#### [WHAT THE TASK REQUIRES]
For each line of the data below that contains "block", return that line.

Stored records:
%%
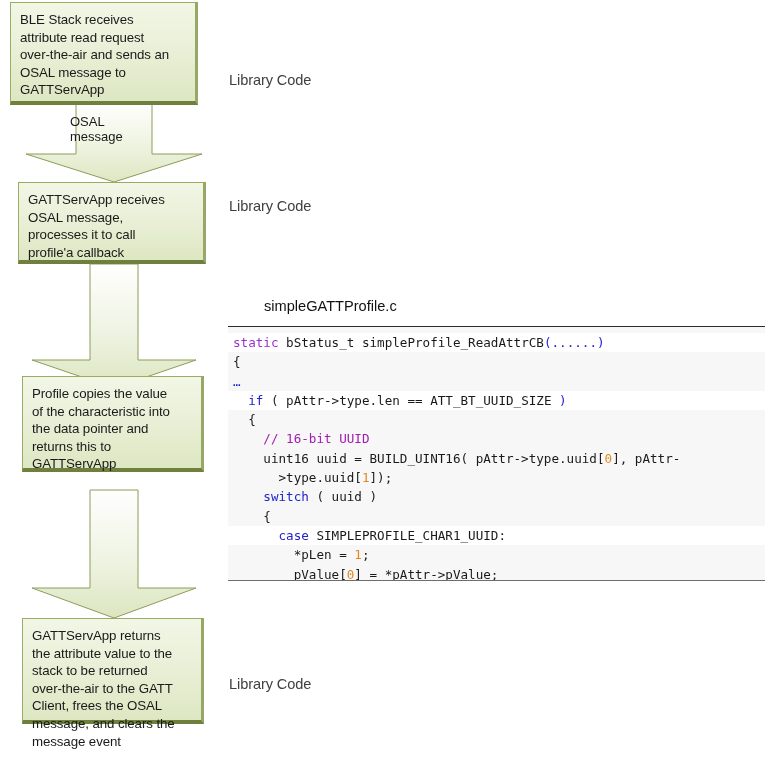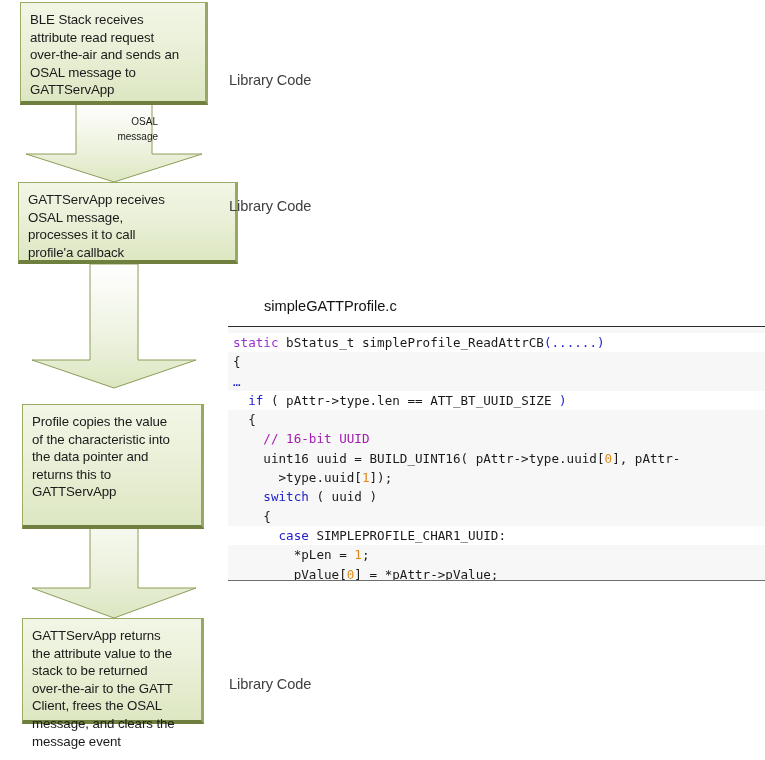--- a/index.html
+++ b/index.html
@@ -41,22 +41,22 @@
   .flow-box .txt { display: block; white-space: pre-line; }
 
   
   .arrow {
     position: absolute;
     overflow: visible;
   }
   .arrow svg { display: block; overflow: visible; }
   .arrow-label {
     position: absolute;
-    text-align: right;
-    font-size: 10px;
+    text-align: left;
+    font-size: 13px;
     line-height: 15px;
     color: #1a1a1a;
     white-space: pre-line;
     pointer-events: none;
   }
 
   
   .annot {
     position: absolute;
     font-size: 14.6px;
@@ -141,36 +141,36 @@
           <stop offset="0%" stop-color="#ffffff"></stop>
           <stop offset="60%" stop-color="#edf2df"></stop>
           <stop offset="100%" stop-color="#dbe6c0"></stop>
         </linearGradient>
       </defs>
       <path d="M 66,0 L 114,0 L 114,98 L 172,98 L 90,128 L 8,98 L 66,98 Z" fill="url(#ag3)" stroke="#8c9c58" stroke-width="1"></path>
     </svg>
     <div class="arrow-label" style="left:46px; top:10px; width:88px;"></div>
   </div>
 
-  <div class="flow-box" style="left:20px; top:2px; width:188px; height:103px;">
+  <div class="flow-box" style="left:10px; top:2px; width:188px; height:103px;">
     <span class="txt">BLE Stack receives
 attribute read request
 over-the-air and sends an
 OSAL message to
 GATTServApp</span>
   </div>
 
-  <div class="flow-box" style="left:18px; top:182px; width:220px; height:82px;">
+  <div class="flow-box" style="left:18px; top:182px; width:188px; height:82px;">
     <span class="txt">GATTServApp receives
 OSAL message,
 processes it to call
 profile'a callback</span>
   </div>
 
-  <div class="flow-box" style="left:22px; top:404px; width:182px; height:125px;">
+  <div class="flow-box" style="left:22px; top:376px; width:182px; height:96px;">
     <span class="txt">Profile copies the value
 of the characteristic into
 the data pointer and
 returns this to
 GATTServApp</span>
   </div>
 
   <div class="flow-box" style="left:22px; top:618px; width:182px; height:106px;">
     <span class="txt">GATTServApp returns
 the attribute value to the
%%
#### [ANSWER SECTION]
   .flow-box .txt { display: block; white-space: pre-line; }
   .arrow svg { display: block; overflow: visible; }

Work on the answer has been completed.